When To Hire A Pro For Home AC Condenser Repair
Chances are that if you’ve neglected a spring checkup, your air conditioner isn’t cooling nearly as well as it could. A year’s worth of dirt and debris clogging the cooling fins, a low coolant level, a dirty blower fan filter and a number of other simple problems can significantly reduce the efficiency of your air conditioner and wear it out faster.
You can’t do everything; only a pro can check the coolant level. But you can easily handle most of the routine cleaning chores and save the extra $120 that it would cost to have a pro do them.
In this article, we’ll show you how to clean the outdoor unit (called the condenser) and the accessible parts of the indoor unit (called the evaporator). All the steps are simple and straightforward and will take you only a few hours total. You don’t need any special skills, tools or experience. If you aren’t familiar with air conditioners and furnaces/blowers, don’t worry. We’ll walk you through the basics.
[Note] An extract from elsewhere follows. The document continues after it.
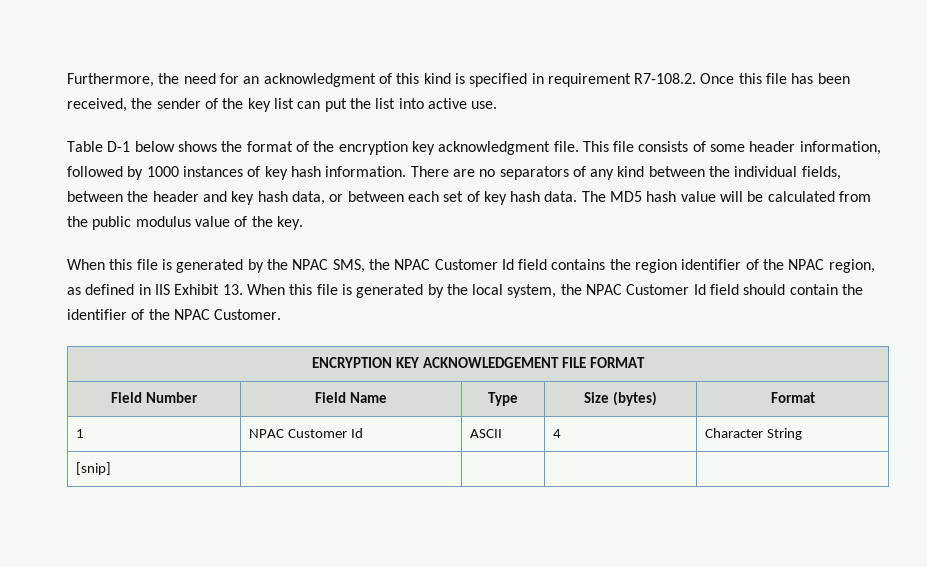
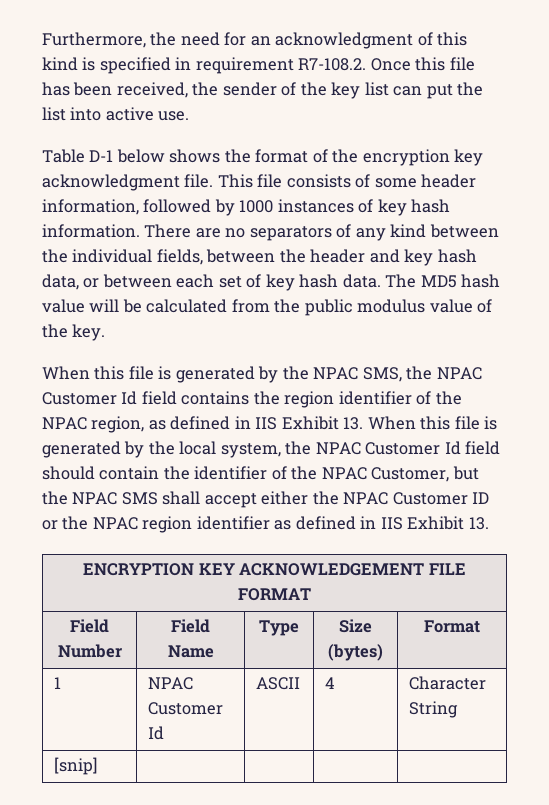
- When this file is generated by the NPAC SMS, the NPAC Customer Id field contains the region identifier of the NPAC region, as defined in IIS Exhibit 13. When this file is generated by the local system, the NPAC Customer Id field should contain the identifier of the NPAC Customer.
+ When this file is generated by the NPAC SMS, the NPAC Customer Id field contains the region identifier of the NPAC region, as defined in IIS Exhibit 13. When this file is generated by the local system, the NPAC Customer Id field should contain the identifier of the NPAC Customer, but the NPAC SMS shall accept either the NPAC Customer ID or the NPAC region identifier as defined in IIS Exhibit 13.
See “Parts of a Central Air Conditioner,” below, to become familiar with how an air conditioner works and the parts of the system.
You may have a different type of central air conditioner than we show here—a heat pump system, for example, or a unit mounted horizontally in the attic. However, you can still carry out most maintenance procedures we show here, because each system will have a home AC condenser outside and an evaporator inside. Use the owner’s manual for your particular model to help navigate around any differences from the one we show in our photos. And call in a pro every two or three years to check electrical parts and the coolant level.